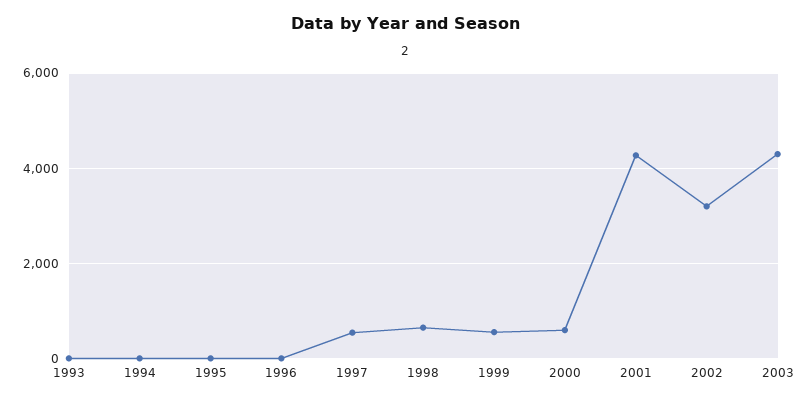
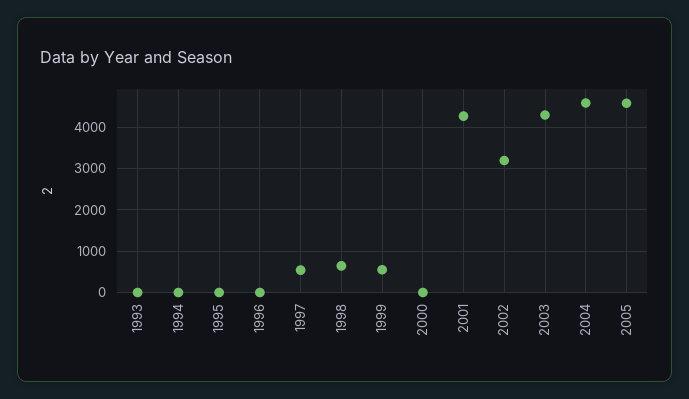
2000: 600 -> 0
2004: none -> 4600
2005: none -> 4600

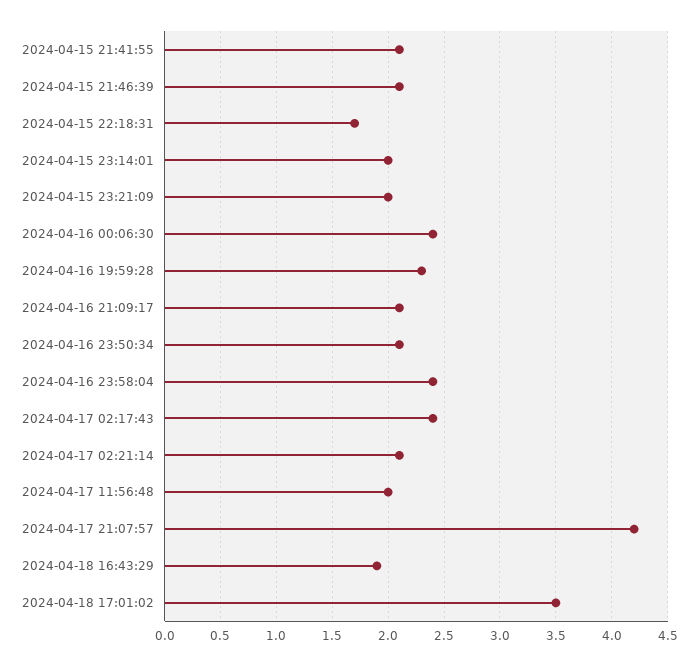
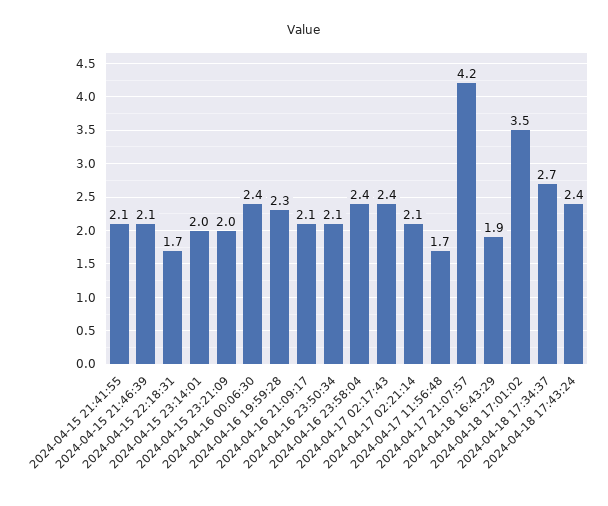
2024-04-17 11:56:48: 2 -> 1.7
2024-04-18 17:34:37: none -> 2.7
2024-04-18 17:43:24: none -> 2.4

==================================================

Your answer should consist solely of the lines from the one with "2005: none -> 4600" through the last line of the entries, restated word for word, with the pictures omitted.

2005: none -> 4600

2024-04-17 11:56:48: 2 -> 1.7
2024-04-18 17:34:37: none -> 2.7
2024-04-18 17:43:24: none -> 2.4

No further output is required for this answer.